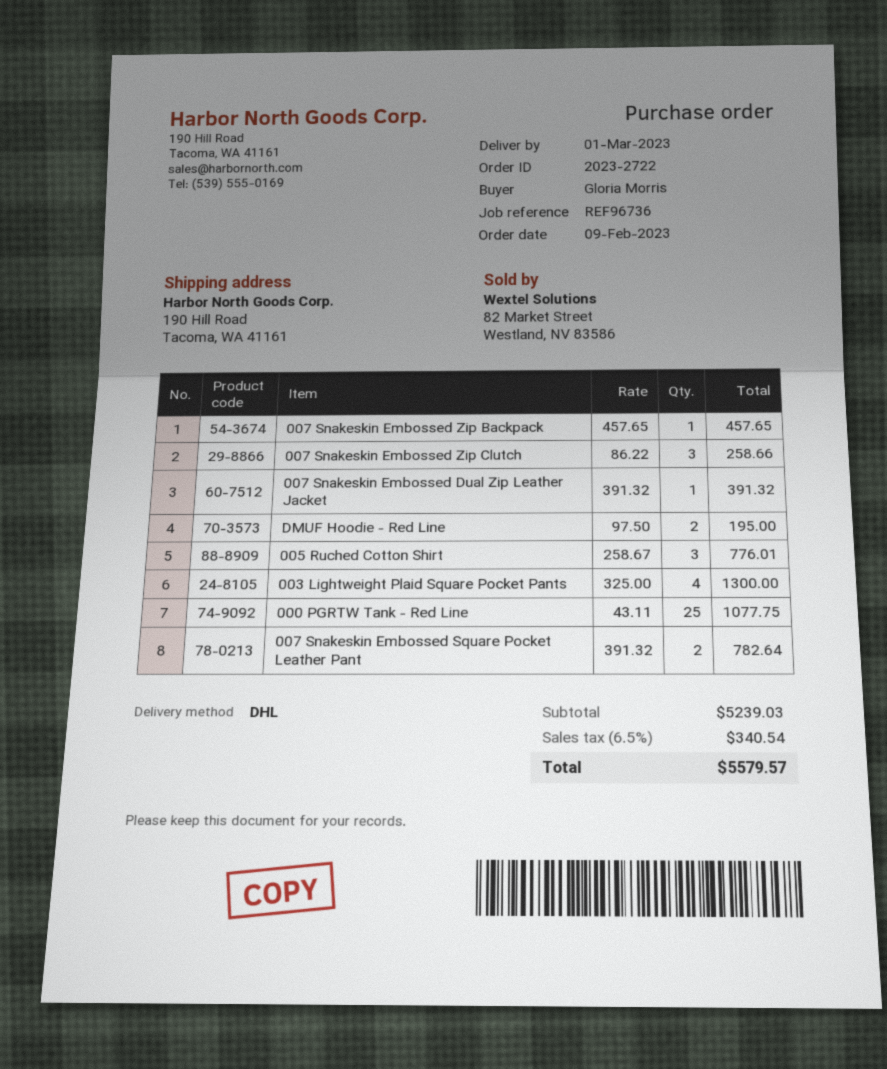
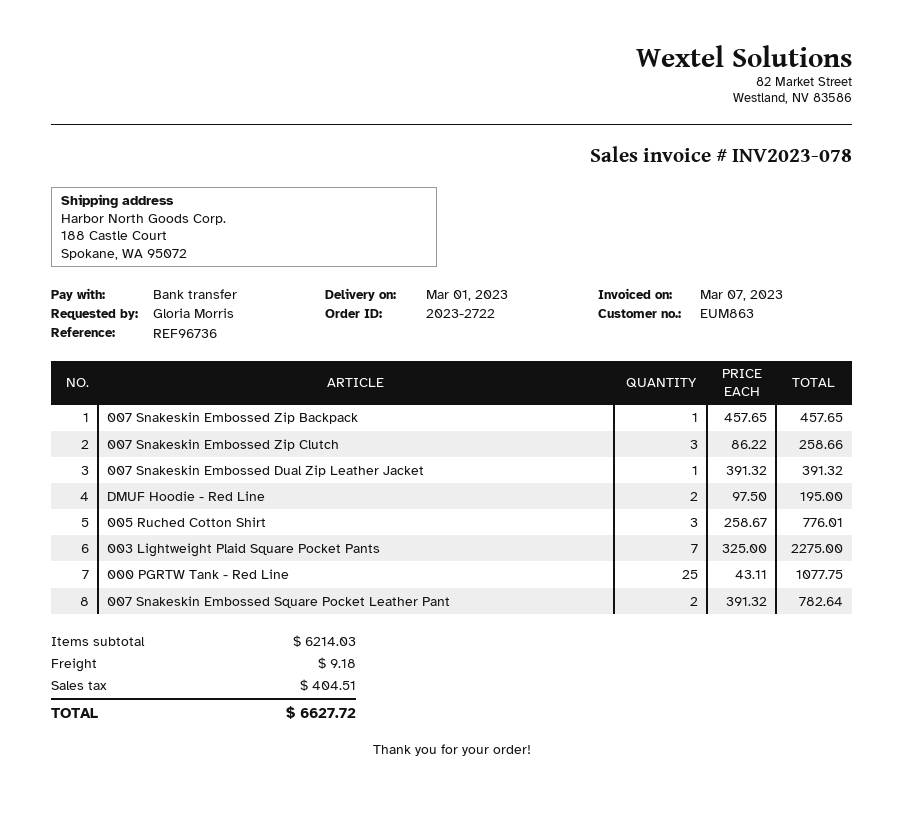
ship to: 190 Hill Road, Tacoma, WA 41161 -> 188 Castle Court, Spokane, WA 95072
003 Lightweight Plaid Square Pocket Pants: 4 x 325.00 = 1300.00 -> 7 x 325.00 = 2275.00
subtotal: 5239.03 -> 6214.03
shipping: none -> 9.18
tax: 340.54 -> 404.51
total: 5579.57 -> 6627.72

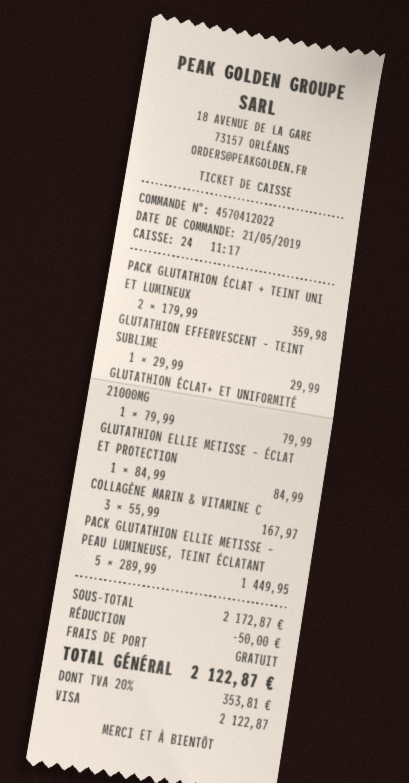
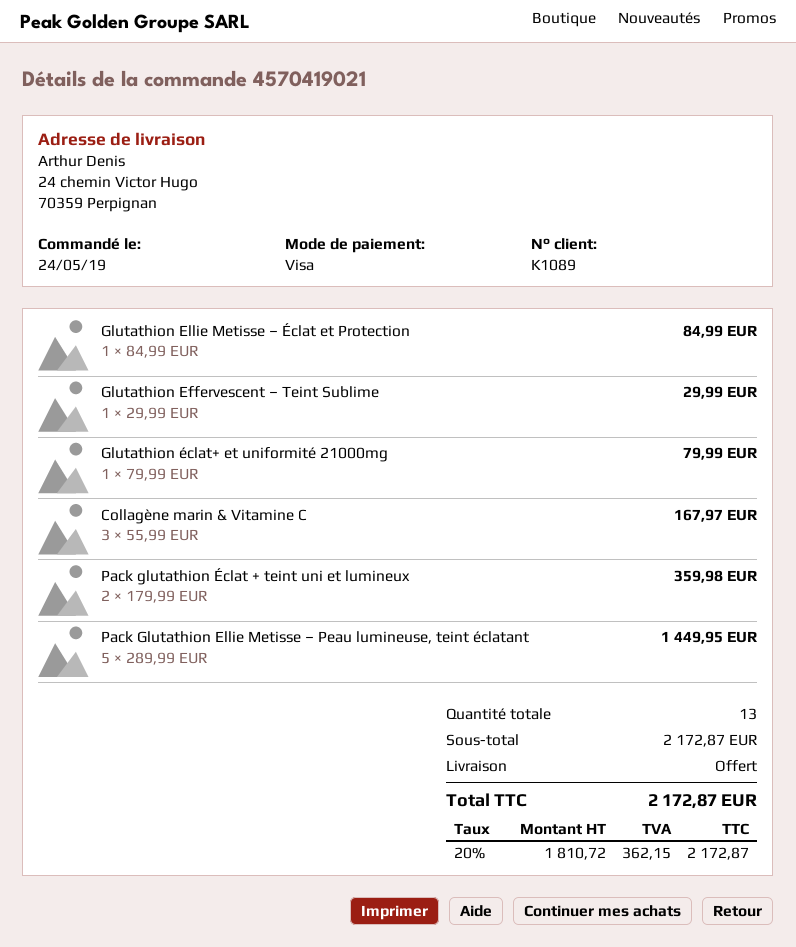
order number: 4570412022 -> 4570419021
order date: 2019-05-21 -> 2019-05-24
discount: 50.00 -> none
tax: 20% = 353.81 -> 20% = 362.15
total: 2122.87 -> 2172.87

####

**Task statement:**
Find the word "order" in the entries above and gather every line that holds it.

**Task response:**
order number: 4570412022 -> 4570419021
order date: 2019-05-21 -> 2019-05-24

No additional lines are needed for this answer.